↓↓↓

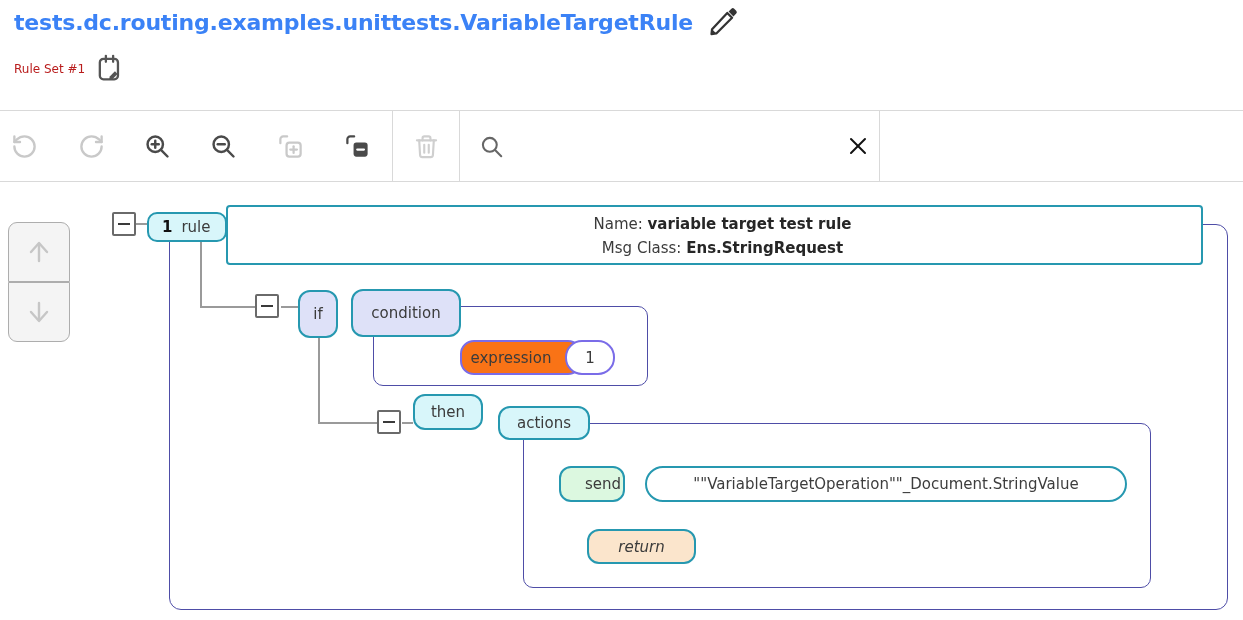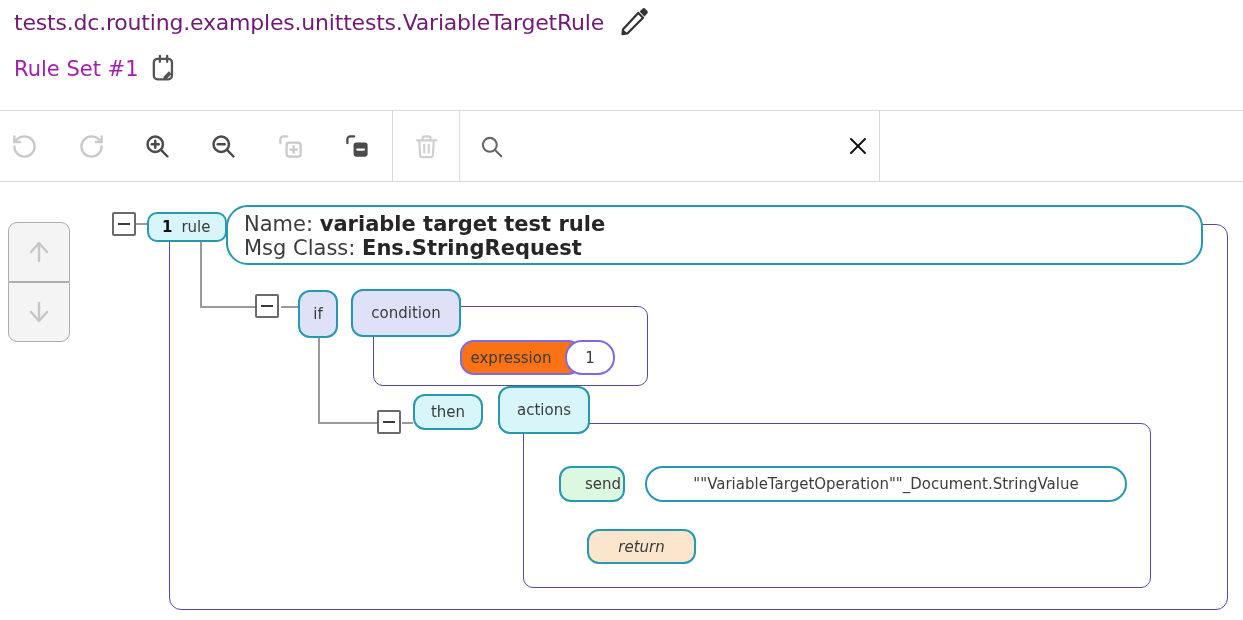--- a/index.html
+++ b/index.html
@@ -11,7 +11,7 @@
   .abs{position:absolute;}
   
   .title-row{left:14px;top:6px;display:flex;align-items:center;gap:14px;}
-  .page-title{font-size:22px;color:#701a75;font-weight:400;letter-spacing:-0.2px;white-space:nowrap;}
+  .page-title{font-size:22px;color:#3b82f6;font-weight:700;letter-spacing:-0.2px;white-space:nowrap;}
   .subtitle-row{left:14px;top:54px;display:flex;align-items:center;gap:10px;}
   .subtitle{font-size:21px;color:#a21caf;white-space:nowrap;}
   

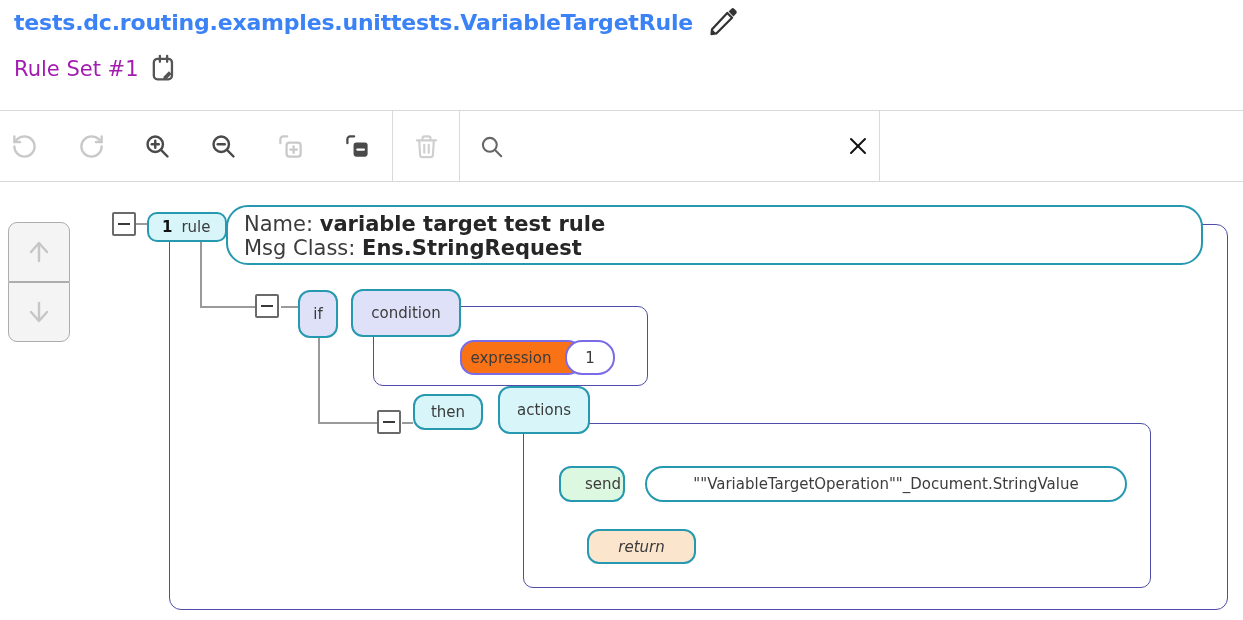--- a/index.html
+++ b/index.html
@@ -13,7 +13,7 @@
   .title-row{left:14px;top:6px;display:flex;align-items:center;gap:14px;}
   .page-title{font-size:22px;color:#3b82f6;font-weight:700;letter-spacing:-0.2px;white-space:nowrap;}
   .subtitle-row{left:14px;top:54px;display:flex;align-items:center;gap:10px;}
-  .subtitle{font-size:21px;color:#a21caf;white-space:nowrap;}
+  .subtitle{font-size:12px;color:#b91c1c;white-space:nowrap;}
   
   .toolbar{left:0;top:110px;width:1243px;height:72px;background:#fff;
     border-top:1px solid #d9d9d9;border-bottom:1px solid #d9d9d9;box-sizing:border-box;}

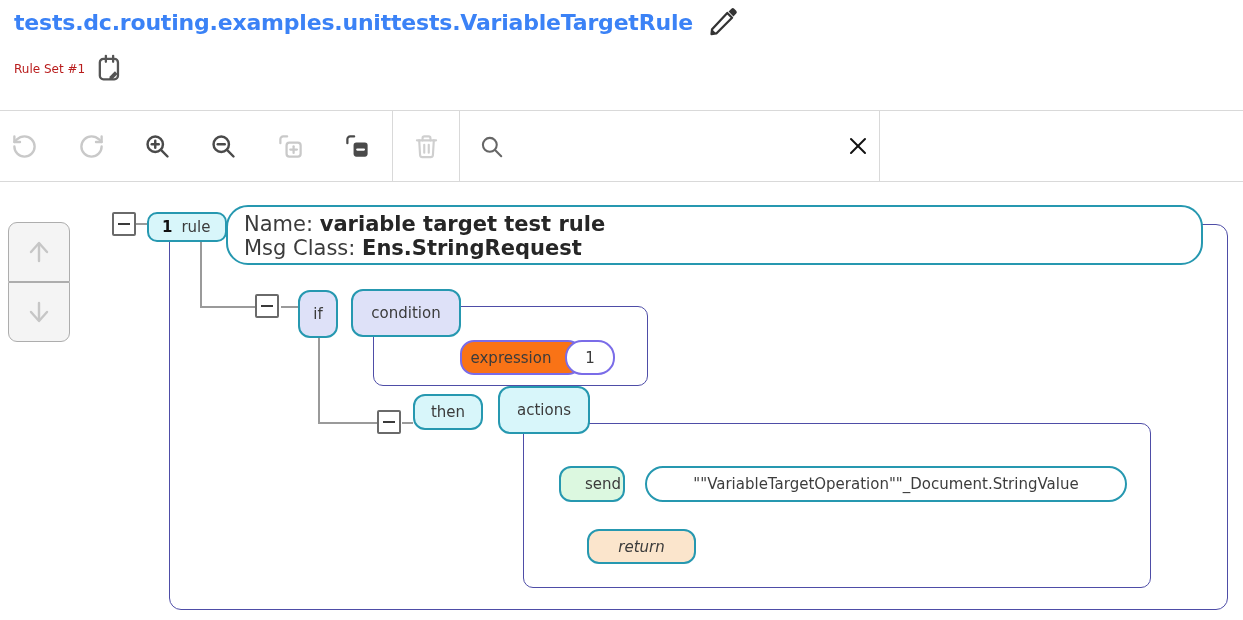--- a/index.html
+++ b/index.html
@@ -43,8 +43,8 @@
   .collapse-box{width:24px;height:24px;background:#fff;border:2.4px solid #6a6a6a;border-radius:2px;
     z-index:3;box-sizing:border-box;display:flex;align-items:center;justify-content:center;padding:0;cursor:pointer;}
   .collapse-box .minus{width:12px;height:2.4px;background:#3a3a3a;display:block;}
-  .name-box{background:#fff;border:2px solid #2698b0;border-radius:22px;z-index:2;box-sizing:border-box;
-    font-size:21px;color:#3b3b3b;line-height:24px;padding:5px 0 0 16px;}
+  .name-box{background:#fff;border:2px solid #2698b0;border-radius:4px;z-index:2;box-sizing:border-box;
+    font-size:15px;color:#3b3b3b;line-height:24px;padding:5px 0 0 16px;text-align:center;}
   .name-box b{color:#262626;}
   svg{display:block;}
 </style>

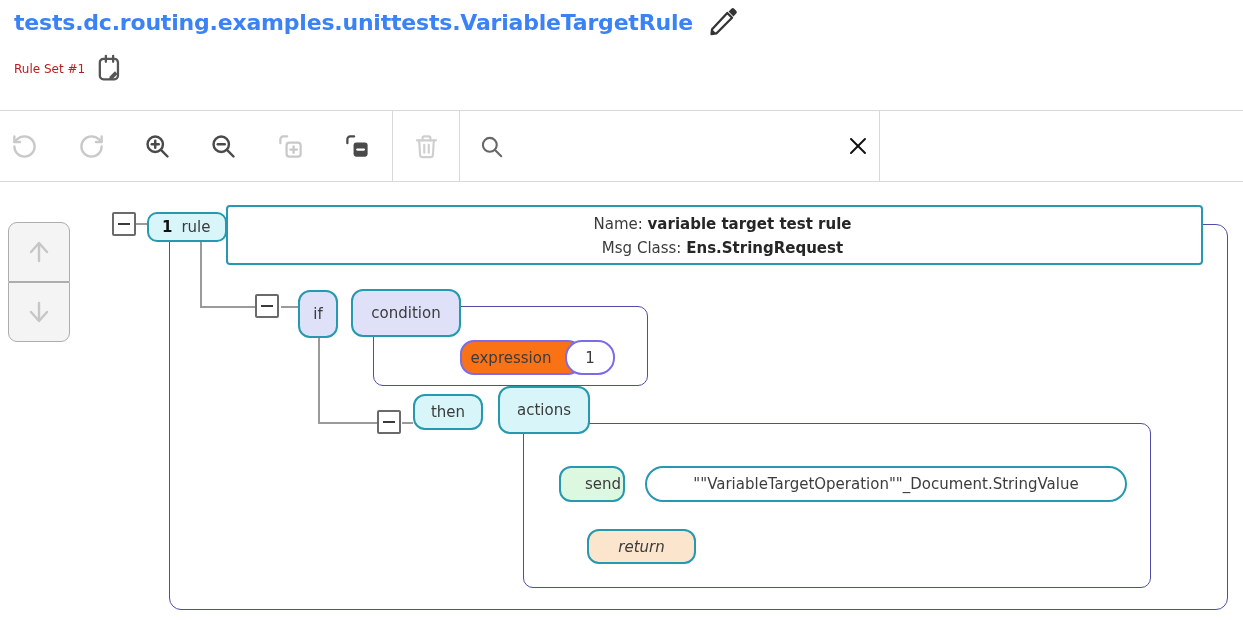--- a/index.html
+++ b/index.html
@@ -213,7 +213,7 @@
 <div class="abs pill cyan center" style="left:413px;top:394px;width:70px;height:36px">
   <span>then</span>
 </div>
-<div class="abs pill cyan center" style="left:498px;top:386px;width:92px;height:48px">
+<div class="abs pill cyan center" style="left:498px;top:406px;width:92px;height:34px">
   <span>actions</span>
 </div>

↑↑↑

| DESCRIPTION OF THE TASK |
From the listing above, collect each line in which the string "font" appears.

| EXERCISE RESPONSE |
-  .page-title{font-size:22px;color:#701a75;font-weight:400;letter-spacing:-0.2px;white-space:nowrap;}
+  .page-title{font-size:22px;color:#3b82f6;font-weight:700;letter-spacing:-0.2px;white-space:nowrap;}
   .subtitle{font-size:21px;color:#a21caf;white-space:nowrap;}
   .page-title{font-size:22px;color:#3b82f6;font-weight:700;letter-spacing:-0.2px;white-space:nowrap;}
-  .subtitle{font-size:21px;color:#a21caf;white-space:nowrap;}
+  .subtitle{font-size:12px;color:#b91c1c;white-space:nowrap;}
-    font-size:21px;color:#3b3b3b;line-height:24px;padding:5px 0 0 16px;}
+    font-size:15px;color:#3b3b3b;line-height:24px;padding:5px 0 0 16px;text-align:center;}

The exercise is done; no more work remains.